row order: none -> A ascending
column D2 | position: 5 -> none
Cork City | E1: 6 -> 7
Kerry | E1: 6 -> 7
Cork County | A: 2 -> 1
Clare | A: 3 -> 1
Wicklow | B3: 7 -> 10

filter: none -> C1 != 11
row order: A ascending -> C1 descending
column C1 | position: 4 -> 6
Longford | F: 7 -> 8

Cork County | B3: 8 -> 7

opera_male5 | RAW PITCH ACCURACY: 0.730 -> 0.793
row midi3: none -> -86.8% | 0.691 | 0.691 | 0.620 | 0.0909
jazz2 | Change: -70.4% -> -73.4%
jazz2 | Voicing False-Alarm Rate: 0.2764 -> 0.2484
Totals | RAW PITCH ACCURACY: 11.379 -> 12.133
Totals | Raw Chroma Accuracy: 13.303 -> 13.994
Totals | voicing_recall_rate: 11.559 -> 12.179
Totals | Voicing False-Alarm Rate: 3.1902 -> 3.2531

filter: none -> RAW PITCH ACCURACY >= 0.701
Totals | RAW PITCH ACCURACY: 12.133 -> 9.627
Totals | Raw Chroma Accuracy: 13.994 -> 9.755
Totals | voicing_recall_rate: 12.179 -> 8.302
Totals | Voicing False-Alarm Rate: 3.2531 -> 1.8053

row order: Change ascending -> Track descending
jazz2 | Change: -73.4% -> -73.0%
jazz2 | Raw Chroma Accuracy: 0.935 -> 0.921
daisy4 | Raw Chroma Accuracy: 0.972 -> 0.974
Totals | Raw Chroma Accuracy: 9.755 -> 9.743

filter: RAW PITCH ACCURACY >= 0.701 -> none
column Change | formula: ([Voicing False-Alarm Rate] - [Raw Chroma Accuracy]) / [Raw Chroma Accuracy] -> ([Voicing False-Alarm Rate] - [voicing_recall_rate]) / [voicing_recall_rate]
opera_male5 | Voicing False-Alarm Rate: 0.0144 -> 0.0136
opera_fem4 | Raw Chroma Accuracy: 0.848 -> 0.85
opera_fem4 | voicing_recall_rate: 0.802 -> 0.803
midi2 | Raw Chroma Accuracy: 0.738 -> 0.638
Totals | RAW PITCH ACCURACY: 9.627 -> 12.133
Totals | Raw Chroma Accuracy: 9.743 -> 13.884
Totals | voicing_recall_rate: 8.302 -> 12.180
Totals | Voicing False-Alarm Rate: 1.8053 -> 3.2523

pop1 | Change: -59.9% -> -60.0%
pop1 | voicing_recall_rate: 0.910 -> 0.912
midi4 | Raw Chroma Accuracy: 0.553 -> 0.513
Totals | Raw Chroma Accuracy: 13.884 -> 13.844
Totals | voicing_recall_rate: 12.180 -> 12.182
■ ■ ■ ■ ■
* Your task: Provide an exact copy of all the material.

* Output for this task:
row order: none -> A ascending
column D2 | position: 5 -> none
Cork City | E1: 6 -> 7
Kerry | E1: 6 -> 7
Cork County | A: 2 -> 1
Clare | A: 3 -> 1
Wicklow | B3: 7 -> 10

filter: none -> C1 != 11
row order: A ascending -> C1 descending
column C1 | position: 4 -> 6
Longford | F: 7 -> 8

Cork County | B3: 8 -> 7

opera_male5 | RAW PITCH ACCURACY: 0.730 -> 0.793
row midi3: none -> -86.8% | 0.691 | 0.691 | 0.620 | 0.0909
jazz2 | Change: -70.4% -> -73.4%
jazz2 | Voicing False-Alarm Rate: 0.2764 -> 0.2484
Totals | RAW PITCH ACCURACY: 11.379 -> 12.133
Totals | Raw Chroma Accuracy: 13.303 -> 13.994
Totals | voicing_recall_rate: 11.559 -> 12.179
Totals | Voicing False-Alarm Rate: 3.1902 -> 3.2531

filter: none -> RAW PITCH ACCURACY >= 0.701
Totals | RAW PITCH ACCURACY: 12.133 -> 9.627
Totals | Raw Chroma Accuracy: 13.994 -> 9.755
Totals | voicing_recall_rate: 12.179 -> 8.302
Totals | Voicing False-Alarm Rate: 3.2531 -> 1.8053

row order: Change ascending -> Track descending
jazz2 | Change: -73.4% -> -73.0%
jazz2 | Raw Chroma Accuracy: 0.935 -> 0.921
daisy4 | Raw Chroma Accuracy: 0.972 -> 0.974
Totals | Raw Chroma Accuracy: 9.755 -> 9.743

filter: RAW PITCH ACCURACY >= 0.701 -> none
column Change | formula: ([Voicing False-Alarm Rate] - [Raw Chroma Accuracy]) / [Raw Chroma Accuracy] -> ([Voicing False-Alarm Rate] - [voicing_recall_rate]) / [voicing_recall_rate]
opera_male5 | Voicing False-Alarm Rate: 0.0144 -> 0.0136
opera_fem4 | Raw Chroma Accuracy: 0.848 -> 0.85
opera_fem4 | voicing_recall_rate: 0.802 -> 0.803
midi2 | Raw Chroma Accuracy: 0.738 -> 0.638
Totals | RAW PITCH ACCURACY: 9.627 -> 12.133
Totals | Raw Chroma Accuracy: 9.743 -> 13.884
Totals | voicing_recall_rate: 8.302 -> 12.180
Totals | Voicing False-Alarm Rate: 1.8053 -> 3.2523

pop1 | Change: -59.9% -> -60.0%
pop1 | voicing_recall_rate: 0.910 -> 0.912
midi4 | Raw Chroma Accuracy: 0.553 -> 0.513
Totals | Raw Chroma Accuracy: 13.884 -> 13.844
Totals | voicing_recall_rate: 12.180 -> 12.182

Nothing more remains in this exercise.